> [Revision comparison data]
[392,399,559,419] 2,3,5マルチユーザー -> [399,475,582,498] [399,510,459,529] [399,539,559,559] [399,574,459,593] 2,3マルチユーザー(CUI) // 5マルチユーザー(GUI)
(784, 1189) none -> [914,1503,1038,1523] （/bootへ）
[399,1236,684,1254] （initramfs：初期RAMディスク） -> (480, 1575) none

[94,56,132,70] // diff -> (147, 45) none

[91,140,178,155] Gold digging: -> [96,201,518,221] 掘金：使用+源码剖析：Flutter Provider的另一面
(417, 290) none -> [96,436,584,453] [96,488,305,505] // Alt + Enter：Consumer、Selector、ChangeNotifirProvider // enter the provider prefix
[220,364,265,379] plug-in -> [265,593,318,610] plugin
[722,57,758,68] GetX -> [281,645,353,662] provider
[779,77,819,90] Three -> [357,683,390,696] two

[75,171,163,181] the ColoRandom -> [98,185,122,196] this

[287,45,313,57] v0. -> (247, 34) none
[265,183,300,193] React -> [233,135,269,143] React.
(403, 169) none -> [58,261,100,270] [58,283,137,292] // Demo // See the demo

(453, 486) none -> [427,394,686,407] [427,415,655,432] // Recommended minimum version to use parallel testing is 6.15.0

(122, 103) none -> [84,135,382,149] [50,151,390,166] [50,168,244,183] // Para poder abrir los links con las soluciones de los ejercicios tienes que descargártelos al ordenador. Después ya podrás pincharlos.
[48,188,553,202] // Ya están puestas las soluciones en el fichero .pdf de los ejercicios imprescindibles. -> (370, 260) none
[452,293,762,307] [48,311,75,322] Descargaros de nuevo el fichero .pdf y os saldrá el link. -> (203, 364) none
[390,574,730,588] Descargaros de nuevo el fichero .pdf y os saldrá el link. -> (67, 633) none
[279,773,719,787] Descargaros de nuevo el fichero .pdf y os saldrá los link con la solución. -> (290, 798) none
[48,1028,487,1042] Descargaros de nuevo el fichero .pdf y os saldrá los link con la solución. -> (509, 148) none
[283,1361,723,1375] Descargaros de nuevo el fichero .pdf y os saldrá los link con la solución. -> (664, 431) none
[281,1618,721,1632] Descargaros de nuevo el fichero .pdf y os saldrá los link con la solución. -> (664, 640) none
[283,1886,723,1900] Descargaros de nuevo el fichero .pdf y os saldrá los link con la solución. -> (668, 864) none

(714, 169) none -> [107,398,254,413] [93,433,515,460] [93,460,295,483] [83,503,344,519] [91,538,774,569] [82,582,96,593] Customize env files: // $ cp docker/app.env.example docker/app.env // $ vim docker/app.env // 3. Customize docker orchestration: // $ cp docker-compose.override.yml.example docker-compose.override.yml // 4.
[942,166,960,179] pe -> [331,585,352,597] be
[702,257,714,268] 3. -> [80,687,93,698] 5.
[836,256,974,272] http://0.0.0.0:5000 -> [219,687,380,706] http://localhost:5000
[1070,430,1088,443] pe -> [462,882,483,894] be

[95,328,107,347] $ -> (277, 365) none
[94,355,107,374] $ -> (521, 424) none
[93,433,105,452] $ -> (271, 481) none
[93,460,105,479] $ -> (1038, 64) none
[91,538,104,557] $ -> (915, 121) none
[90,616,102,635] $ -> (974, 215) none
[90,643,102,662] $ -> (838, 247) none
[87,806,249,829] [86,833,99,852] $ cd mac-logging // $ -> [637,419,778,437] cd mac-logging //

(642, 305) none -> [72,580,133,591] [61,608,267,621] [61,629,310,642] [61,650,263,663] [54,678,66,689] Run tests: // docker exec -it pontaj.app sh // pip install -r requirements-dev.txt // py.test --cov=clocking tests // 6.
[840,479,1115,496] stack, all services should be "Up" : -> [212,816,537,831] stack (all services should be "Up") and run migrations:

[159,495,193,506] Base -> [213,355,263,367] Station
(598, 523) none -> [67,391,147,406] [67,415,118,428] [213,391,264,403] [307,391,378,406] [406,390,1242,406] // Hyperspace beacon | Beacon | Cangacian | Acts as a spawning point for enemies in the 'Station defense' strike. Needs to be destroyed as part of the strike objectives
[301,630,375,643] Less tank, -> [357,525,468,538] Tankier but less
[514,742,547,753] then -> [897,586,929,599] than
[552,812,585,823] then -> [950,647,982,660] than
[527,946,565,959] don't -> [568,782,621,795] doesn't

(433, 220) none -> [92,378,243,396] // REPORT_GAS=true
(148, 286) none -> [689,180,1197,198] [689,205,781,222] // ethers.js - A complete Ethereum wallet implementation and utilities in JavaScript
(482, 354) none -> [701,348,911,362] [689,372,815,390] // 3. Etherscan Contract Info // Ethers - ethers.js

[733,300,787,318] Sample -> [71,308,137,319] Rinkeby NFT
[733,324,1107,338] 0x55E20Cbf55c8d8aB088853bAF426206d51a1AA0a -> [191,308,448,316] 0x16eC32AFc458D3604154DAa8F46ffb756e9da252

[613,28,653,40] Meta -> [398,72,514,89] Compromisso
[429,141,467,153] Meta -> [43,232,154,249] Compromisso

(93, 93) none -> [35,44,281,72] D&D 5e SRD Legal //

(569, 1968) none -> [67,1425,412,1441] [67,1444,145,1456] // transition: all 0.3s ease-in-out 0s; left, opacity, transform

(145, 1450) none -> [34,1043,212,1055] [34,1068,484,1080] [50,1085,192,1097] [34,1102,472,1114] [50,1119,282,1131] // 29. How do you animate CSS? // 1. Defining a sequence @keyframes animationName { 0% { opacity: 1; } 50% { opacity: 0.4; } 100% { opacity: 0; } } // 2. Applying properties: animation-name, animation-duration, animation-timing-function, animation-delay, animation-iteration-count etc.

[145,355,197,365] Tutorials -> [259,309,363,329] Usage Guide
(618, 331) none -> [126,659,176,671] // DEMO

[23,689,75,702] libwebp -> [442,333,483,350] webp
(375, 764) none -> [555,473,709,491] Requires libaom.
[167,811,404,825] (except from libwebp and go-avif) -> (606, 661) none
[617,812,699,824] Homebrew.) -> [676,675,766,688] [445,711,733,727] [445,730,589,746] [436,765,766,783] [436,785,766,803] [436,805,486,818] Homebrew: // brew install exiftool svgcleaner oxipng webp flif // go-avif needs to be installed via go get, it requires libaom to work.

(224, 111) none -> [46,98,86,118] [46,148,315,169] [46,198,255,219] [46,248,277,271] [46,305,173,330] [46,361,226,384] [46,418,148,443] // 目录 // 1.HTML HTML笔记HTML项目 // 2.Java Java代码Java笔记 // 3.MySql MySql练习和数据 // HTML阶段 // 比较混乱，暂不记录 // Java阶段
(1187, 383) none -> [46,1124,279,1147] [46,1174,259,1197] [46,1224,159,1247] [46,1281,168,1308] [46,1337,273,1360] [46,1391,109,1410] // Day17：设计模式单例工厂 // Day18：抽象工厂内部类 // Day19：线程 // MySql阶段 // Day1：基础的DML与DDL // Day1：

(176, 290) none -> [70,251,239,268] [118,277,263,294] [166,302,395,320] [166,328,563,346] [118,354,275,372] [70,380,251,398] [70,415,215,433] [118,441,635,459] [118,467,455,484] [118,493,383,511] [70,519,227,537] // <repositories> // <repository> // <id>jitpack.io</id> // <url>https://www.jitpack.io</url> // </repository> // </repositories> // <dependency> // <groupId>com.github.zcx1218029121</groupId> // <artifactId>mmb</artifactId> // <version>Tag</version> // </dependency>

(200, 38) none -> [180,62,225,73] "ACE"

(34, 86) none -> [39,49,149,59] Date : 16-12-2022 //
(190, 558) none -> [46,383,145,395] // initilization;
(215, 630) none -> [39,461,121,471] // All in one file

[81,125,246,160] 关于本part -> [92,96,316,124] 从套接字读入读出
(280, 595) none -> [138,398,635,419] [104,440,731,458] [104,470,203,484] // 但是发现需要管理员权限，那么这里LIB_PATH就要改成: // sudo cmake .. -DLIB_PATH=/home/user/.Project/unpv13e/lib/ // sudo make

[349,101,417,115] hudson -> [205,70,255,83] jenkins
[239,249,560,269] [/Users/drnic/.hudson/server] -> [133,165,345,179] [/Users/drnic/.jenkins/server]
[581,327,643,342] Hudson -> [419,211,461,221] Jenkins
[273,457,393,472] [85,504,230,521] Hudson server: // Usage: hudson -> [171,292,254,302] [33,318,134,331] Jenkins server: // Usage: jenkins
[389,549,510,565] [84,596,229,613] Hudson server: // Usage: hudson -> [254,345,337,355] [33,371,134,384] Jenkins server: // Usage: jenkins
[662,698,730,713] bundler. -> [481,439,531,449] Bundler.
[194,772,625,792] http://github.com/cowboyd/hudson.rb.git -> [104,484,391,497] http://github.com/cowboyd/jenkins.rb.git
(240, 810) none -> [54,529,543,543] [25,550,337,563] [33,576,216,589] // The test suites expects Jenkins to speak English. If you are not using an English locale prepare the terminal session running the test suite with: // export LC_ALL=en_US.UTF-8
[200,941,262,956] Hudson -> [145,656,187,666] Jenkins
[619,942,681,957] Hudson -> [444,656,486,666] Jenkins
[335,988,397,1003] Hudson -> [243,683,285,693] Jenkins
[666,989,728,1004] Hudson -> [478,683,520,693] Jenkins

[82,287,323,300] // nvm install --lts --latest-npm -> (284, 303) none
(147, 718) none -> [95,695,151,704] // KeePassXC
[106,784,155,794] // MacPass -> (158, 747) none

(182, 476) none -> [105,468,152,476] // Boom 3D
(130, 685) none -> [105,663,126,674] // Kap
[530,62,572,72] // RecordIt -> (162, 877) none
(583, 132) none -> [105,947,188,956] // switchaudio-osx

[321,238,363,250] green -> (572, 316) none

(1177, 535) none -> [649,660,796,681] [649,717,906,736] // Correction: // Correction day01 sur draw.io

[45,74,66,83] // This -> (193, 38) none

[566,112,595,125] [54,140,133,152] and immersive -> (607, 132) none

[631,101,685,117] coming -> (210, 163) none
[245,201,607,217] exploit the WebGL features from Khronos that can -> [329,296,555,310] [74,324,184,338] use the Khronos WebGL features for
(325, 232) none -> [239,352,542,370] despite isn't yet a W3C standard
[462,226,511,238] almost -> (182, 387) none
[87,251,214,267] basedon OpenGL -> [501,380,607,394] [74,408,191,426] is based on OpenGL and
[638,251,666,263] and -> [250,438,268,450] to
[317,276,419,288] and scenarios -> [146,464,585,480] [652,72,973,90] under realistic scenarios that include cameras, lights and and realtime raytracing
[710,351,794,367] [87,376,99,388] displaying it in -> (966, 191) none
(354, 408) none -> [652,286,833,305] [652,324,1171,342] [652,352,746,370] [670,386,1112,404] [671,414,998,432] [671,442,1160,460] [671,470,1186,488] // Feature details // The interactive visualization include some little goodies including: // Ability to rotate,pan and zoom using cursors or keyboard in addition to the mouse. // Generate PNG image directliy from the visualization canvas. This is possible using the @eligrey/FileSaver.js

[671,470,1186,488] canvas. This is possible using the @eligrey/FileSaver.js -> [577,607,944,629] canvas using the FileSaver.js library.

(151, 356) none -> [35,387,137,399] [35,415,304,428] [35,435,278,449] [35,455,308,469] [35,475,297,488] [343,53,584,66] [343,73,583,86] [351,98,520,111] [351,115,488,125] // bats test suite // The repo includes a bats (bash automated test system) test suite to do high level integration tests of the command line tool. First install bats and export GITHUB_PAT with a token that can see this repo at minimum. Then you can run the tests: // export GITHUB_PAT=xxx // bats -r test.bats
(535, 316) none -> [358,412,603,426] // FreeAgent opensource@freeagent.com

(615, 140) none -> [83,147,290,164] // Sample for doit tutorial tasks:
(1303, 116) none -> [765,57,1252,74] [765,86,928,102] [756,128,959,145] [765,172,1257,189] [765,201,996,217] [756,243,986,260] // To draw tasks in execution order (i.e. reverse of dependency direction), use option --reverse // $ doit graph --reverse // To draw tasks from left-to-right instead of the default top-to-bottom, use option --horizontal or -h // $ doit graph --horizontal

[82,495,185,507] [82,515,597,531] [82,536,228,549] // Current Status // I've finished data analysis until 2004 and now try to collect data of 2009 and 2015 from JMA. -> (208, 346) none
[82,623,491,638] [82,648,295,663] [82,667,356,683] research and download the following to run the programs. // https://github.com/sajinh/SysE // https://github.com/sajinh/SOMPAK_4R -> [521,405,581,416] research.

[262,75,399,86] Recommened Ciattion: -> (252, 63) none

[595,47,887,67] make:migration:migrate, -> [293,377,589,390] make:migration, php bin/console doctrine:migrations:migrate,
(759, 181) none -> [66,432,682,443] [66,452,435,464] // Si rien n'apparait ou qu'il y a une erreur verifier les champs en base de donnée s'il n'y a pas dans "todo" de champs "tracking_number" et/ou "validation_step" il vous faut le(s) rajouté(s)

> [ABOUT THIS TASK] Your answer should consist of the lines from the line with "(224, 111) none" to the line with "(240, 810) none" above, repeated exactly, both ends included.

> [WRITTEN RESPONSE]
(224, 111) none -> [46,98,86,118] [46,148,315,169] [46,198,255,219] [46,248,277,271] [46,305,173,330] [46,361,226,384] [46,418,148,443] // 目录 // 1.HTML HTML笔记HTML项目 // 2.Java Java代码Java笔记 // 3.MySql MySql练习和数据 // HTML阶段 // 比较混乱，暂不记录 // Java阶段
(1187, 383) none -> [46,1124,279,1147] [46,1174,259,1197] [46,1224,159,1247] [46,1281,168,1308] [46,1337,273,1360] [46,1391,109,1410] // Day17：设计模式单例工厂 // Day18：抽象工厂内部类 // Day19：线程 // MySql阶段 // Day1：基础的DML与DDL // Day1：

(176, 290) none -> [70,251,239,268] [118,277,263,294] [166,302,395,320] [166,328,563,346] [118,354,275,372] [70,380,251,398] [70,415,215,433] [118,441,635,459] [118,467,455,484] [118,493,383,511] [70,519,227,537] // <repositories> // <repository> // <id>jitpack.io</id> // <url>https://www.jitpack.io</url> // </repository> // </repositories> // <dependency> // <groupId>com.github.zcx1218029121</groupId> // <artifactId>mmb</artifactId> // <version>Tag</version> // </dependency>

(200, 38) none -> [180,62,225,73] "ACE"

(34, 86) none -> [39,49,149,59] Date : 16-12-2022 //
(190, 558) none -> [46,383,145,395] // initilization;
(215, 630) none -> [39,461,121,471] // All in one file

[81,125,246,160] 关于本part -> [92,96,316,124] 从套接字读入读出
(280, 595) none -> [138,398,635,419] [104,440,731,458] [104,470,203,484] // 但是发现需要管理员权限，那么这里LIB_PATH就要改成: // sudo cmake .. -DLIB_PATH=/home/user/.Project/unpv13e/lib/ // sudo make

[349,101,417,115] hudson -> [205,70,255,83] jenkins
[239,249,560,269] [/Users/drnic/.hudson/server] -> [133,165,345,179] [/Users/drnic/.jenkins/server]
[581,327,643,342] Hudson -> [419,211,461,221] Jenkins
[273,457,393,472] [85,504,230,521] Hudson server: // Usage: hudson -> [171,292,254,302] [33,318,134,331] Jenkins server: // Usage: jenkins
[389,549,510,565] [84,596,229,613] Hudson server: // Usage: hudson -> [254,345,337,355] [33,371,134,384] Jenkins server: // Usage: jenkins
[662,698,730,713] bundler. -> [481,439,531,449] Bundler.
[194,772,625,792] http://github.com/cowboyd/hudson.rb.git -> [104,484,391,497] http://github.com/cowboyd/jenkins.rb.git
(240, 810) none -> [54,529,543,543] [25,550,337,563] [33,576,216,589] // The test suites expects Jenkins to speak English. If you are not using an English locale prepare the terminal session running the test suite with: // export LC_ALL=en_US.UTF-8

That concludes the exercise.